De acuerdo, no es Meryl Streep, pero hay que ver con qué aplomo la joven actriz, que tenía entonces 19 años, aguanta sobre sus hombros todo el peso de la película; realmente hay muy pocas secuencias en las que no aparezca. Si bien en 1980 había tenido un pequeño papel en la comedia Mi guardaespaldas, de Tony Bill, Flashdance supuso su debut como actriz principal en la pantalla. Afirmar que nadie lo habría hecho mejor que ella quizá resulte hiperbólico, pero su aire medio amateur, lo mismo que su mirada de cervatillo a punto de ser atropellado y su ensortijada melena le dan carácter a la cinta. Y si no brilla más es porque el guion no termina de pulir el personaje de Alex, mojigata en ocasiones (¡dos veces acude a una iglesia a confesarse!), picarona en otras.
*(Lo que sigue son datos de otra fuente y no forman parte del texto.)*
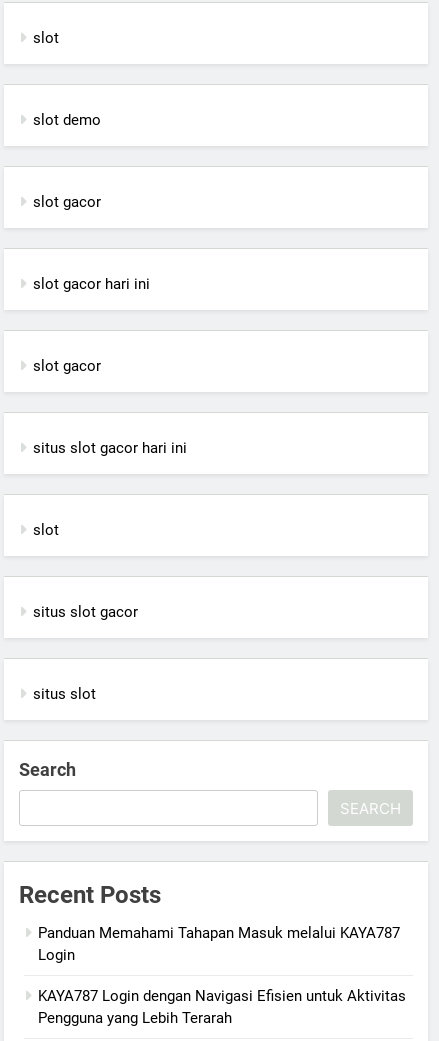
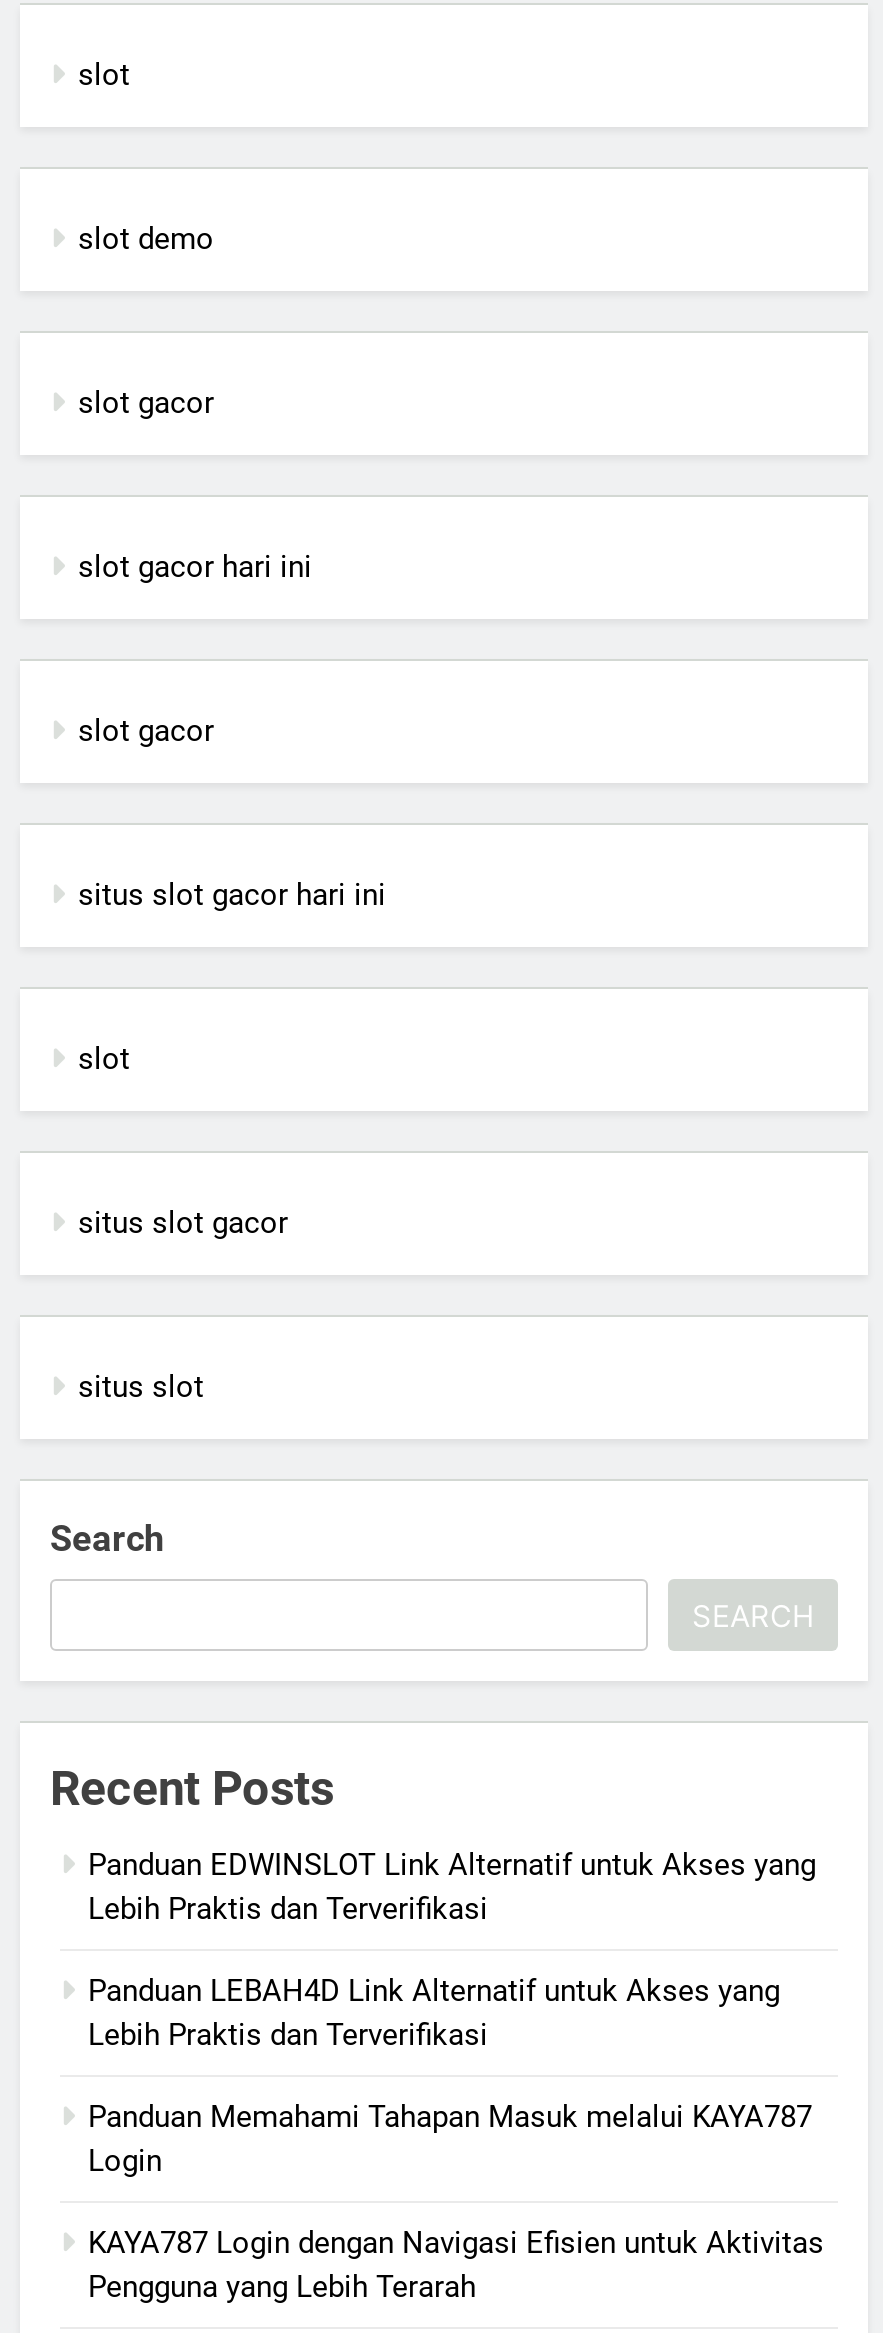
none -> [88,1846,816,2052] Panduan EDWINSLOT Link Alternatif untuk Akses yang | Lebih Praktis dan Terverifikasi | Panduan LEBAH4D Link Alternatif untuk Akses yang | Lebih Praktis dan Terverifikasi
A pesar de ello, del mismo modo que hay grupos musicales de un solo éxito, Beals es también una one hit wonder en el campo del cine, pues nunca más volvió a descollar al mismo nivel. En parte porque antepuso sus estudios de Literatura en Yale a su carrera cinematográfica. En su filmografía posterior solo hay tres películas de cierta sustancia: La novia (1985), junto a Sting y basada en el libro La novia de Frankenstein; El chico de los guantes (1988), un drama sobre boxeo, con Gene Hackman; y El beso del vampiro (1988), con Nicolas Cage. Los espectadores de Dinivity la habrán visto recientemente en la serie L (The L-word en inglés), en la que encarna a la estricta Belle Porter y que aborda las vivencias de unas amigas lesbianas en Los Ángeles.